The following discoveries were made once the information was analyzed:

  • A combination of MEK and BRAF targeted treatment and PD-1 immunotherapy were both equally sufficient in improving overall patient survival. The combination of these treatments was discovered to offer the best survival rate in patients with the aggressive melanoma and where quick action was required.

  • Combined MEK and BRAF treatment was the most effective therapy in improving survival that was progression-free.

  • Treatment with PD-1 immunotherapy was shown to be associated with a decreased risk of the occurrence of life-threatening events. The conclusion therefore was that the safety of PD-1 immunotherapy supported the use of this medication as first-line treatment in patients diagnosed with aggressive melanoma where quick action was not a priority.
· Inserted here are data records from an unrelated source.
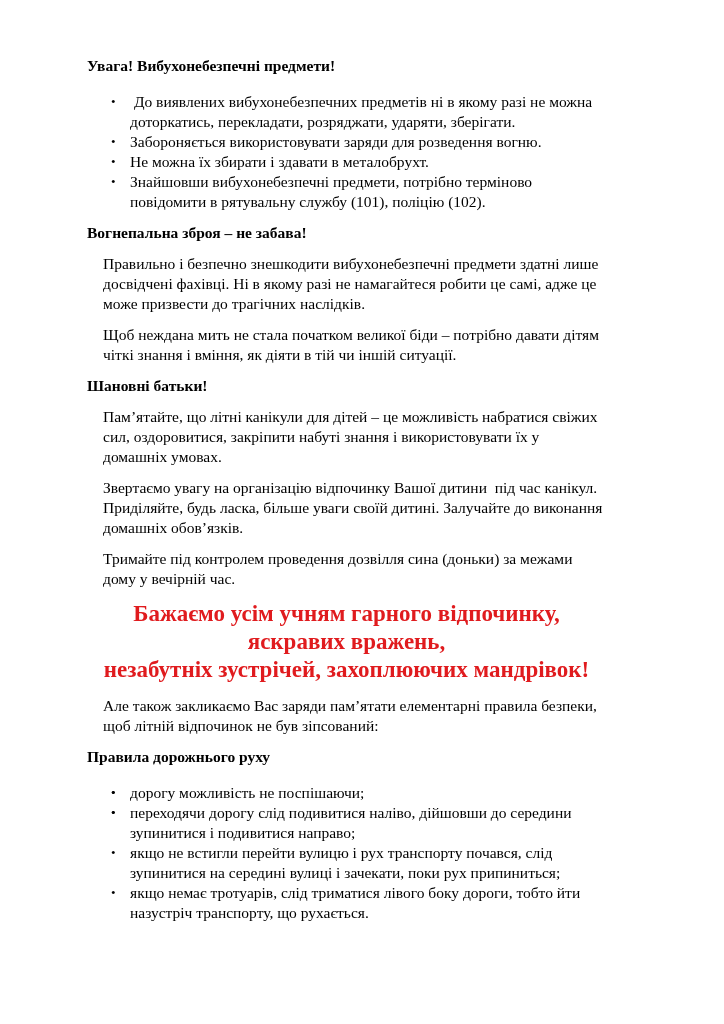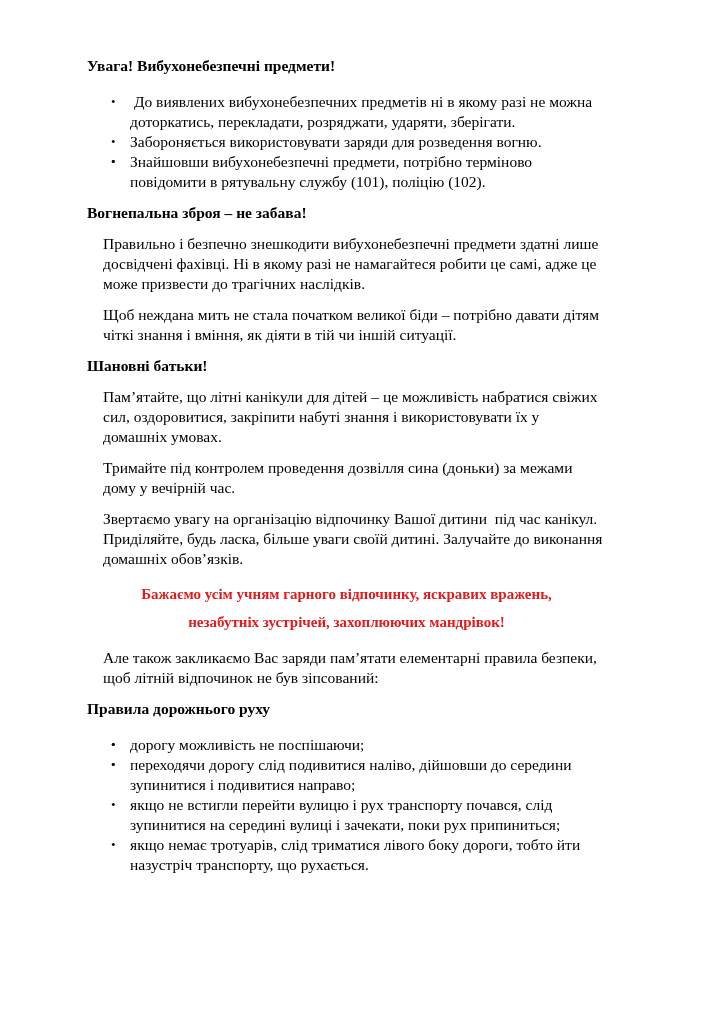--- a/index.html
+++ b/index.html
@@ -71,6 +71,7 @@
     </li>
     <li>
       <span class="bullet">•</span>
+      <span>Не можна їх збирати і здавати в металобрухт.</span>
     </li>
     <li>
       <span class="bullet">•</span>

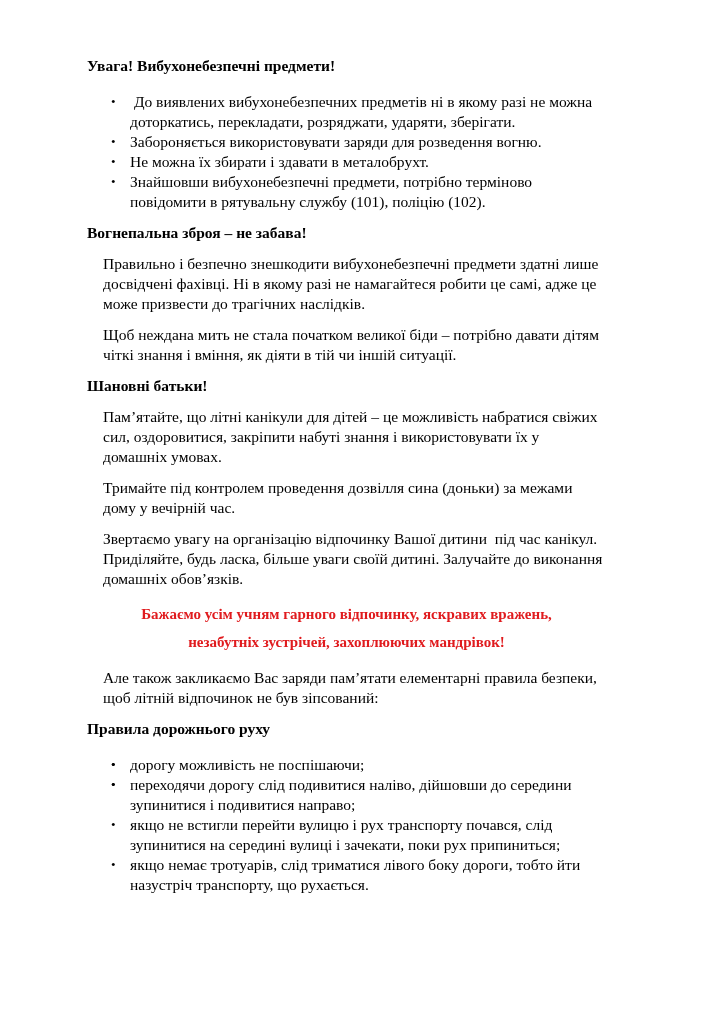--- a/index.html
+++ b/index.html
@@ -87,8 +87,8 @@
   <div class="heading">Шановні батьки!</div>
 
   <p class="para">Пам’ятайте, що літні канікули для дітей – це можливість набратися свіжих сил, оздоровитися, закріпити набуті знання і використовувати їх у домашніх умовах.</p>
+  <p class="para">Звертаємо увагу на організацію відпочинку Вашої дитини &nbsp;під час канікул. Приділяйте, будь ласка, більше уваги своїй дитині. Залучайте до виконання домашніх обов’язків.</p>
   <p class="para">Тримайте під контролем проведення дозвілля сина (доньки) за межами дому у вечірній час.</p>
-  <p class="para">Звертаємо увагу на організацію відпочинку Вашої дитини &nbsp;під час канікул. Приділяйте, будь ласка, більше уваги своїй дитині. Залучайте до виконання домашніх обов’язків.</p>
 
   <div class="banner">
     <div>Бажаємо усім учням гарного відпочинку, яскравих вражень,</div>

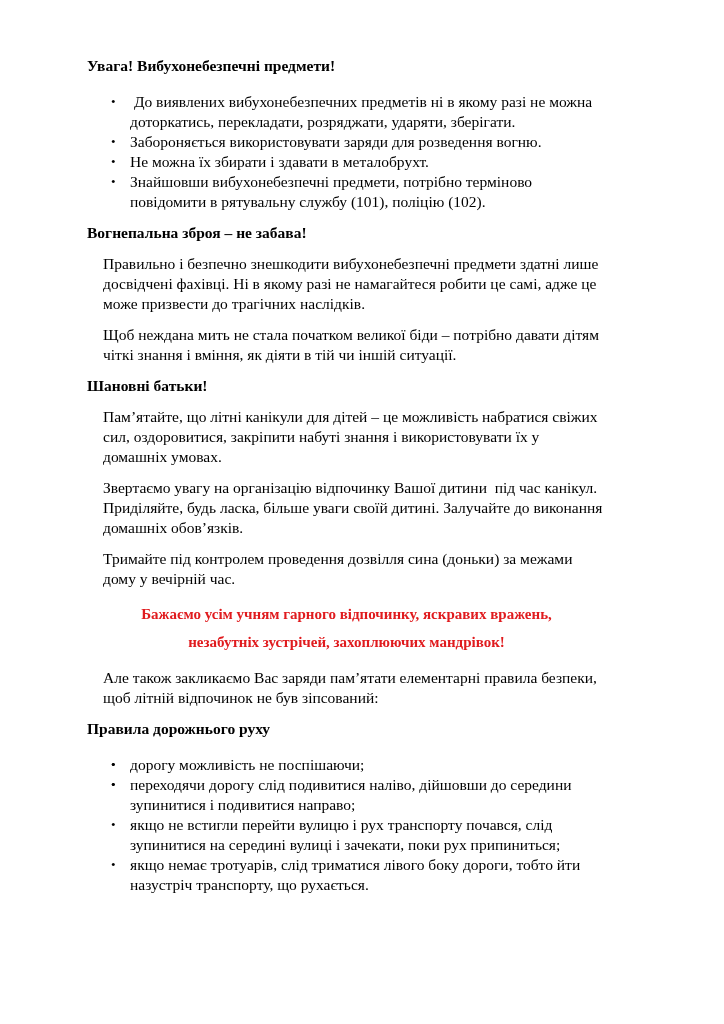--- a/index.html
+++ b/index.html
@@ -46,7 +46,7 @@
   }
   .banner {
     font-weight: bold;
-    font-size: 15px;
+    font-size: 23px;
     line-height: 28px;
     text-align: center;
     color: #e01b1e;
In summary, treating patients who are newly diagnosed with BRAF-mutated melanoma, with a combination of immunotherapy options, decreases the risk of life-threatening events and improves their survival rate.

The clinical significance

The findings of this study will call for more research to be conducted on combination therapies for aggressive cancers in general. In the meantime, physicians should be aware that there are combination treatment options available to adequately manage newly diagnosed patients with aggressive melanoma, whether these patients require a quick action or not.